* To do:
Please set down every line of the records below exactly, without the pictures.

Before-and-after change data:

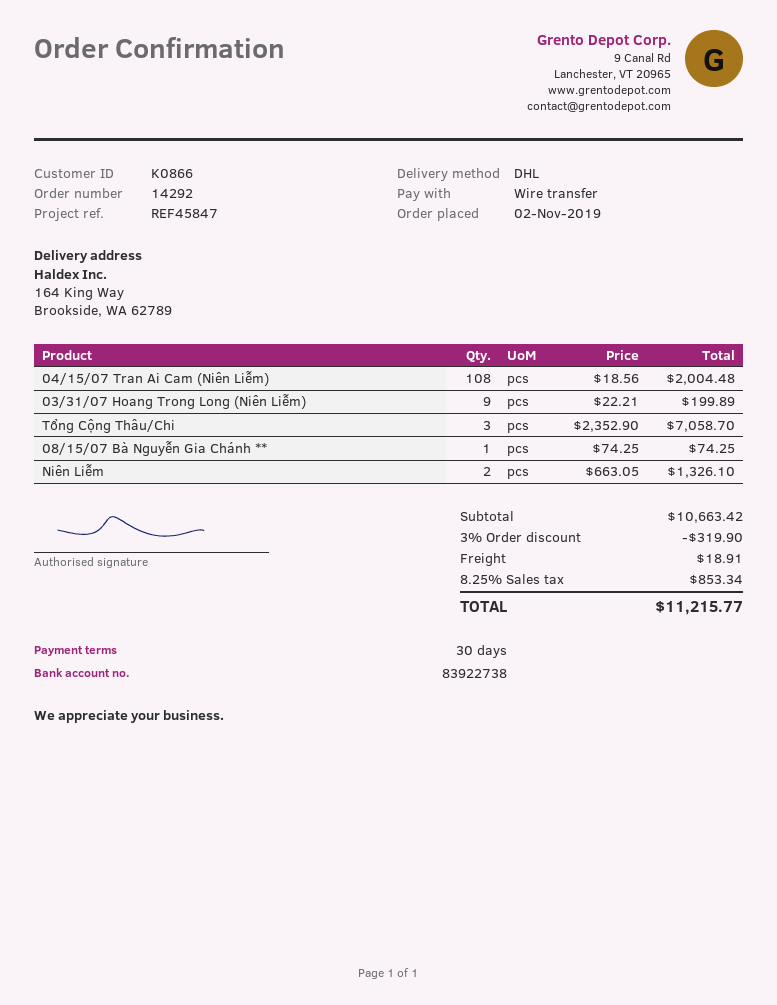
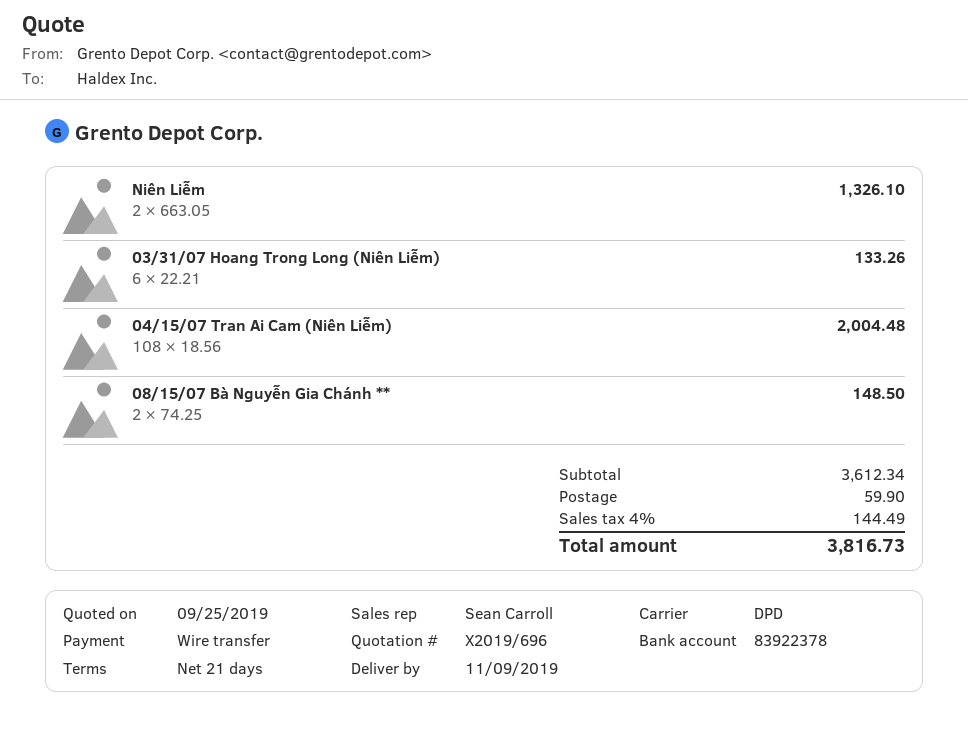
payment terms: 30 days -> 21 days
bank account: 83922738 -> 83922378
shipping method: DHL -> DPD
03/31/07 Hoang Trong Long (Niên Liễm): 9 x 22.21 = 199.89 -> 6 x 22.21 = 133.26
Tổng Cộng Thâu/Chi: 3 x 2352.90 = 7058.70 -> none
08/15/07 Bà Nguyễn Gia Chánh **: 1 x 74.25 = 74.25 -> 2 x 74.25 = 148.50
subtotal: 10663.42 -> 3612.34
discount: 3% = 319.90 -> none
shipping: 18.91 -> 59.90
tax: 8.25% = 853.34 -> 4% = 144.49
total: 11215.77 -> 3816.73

* Task result:
payment terms: 30 days -> 21 days
bank account: 83922738 -> 83922378
shipping method: DHL -> DPD
03/31/07 Hoang Trong Long (Niên Liễm): 9 x 22.21 = 199.89 -> 6 x 22.21 = 133.26
Tổng Cộng Thâu/Chi: 3 x 2352.90 = 7058.70 -> none
08/15/07 Bà Nguyễn Gia Chánh **: 1 x 74.25 = 74.25 -> 2 x 74.25 = 148.50
subtotal: 10663.42 -> 3612.34
discount: 3% = 319.90 -> none
shipping: 18.91 -> 59.90
tax: 8.25% = 853.34 -> 4% = 144.49
total: 11215.77 -> 3816.73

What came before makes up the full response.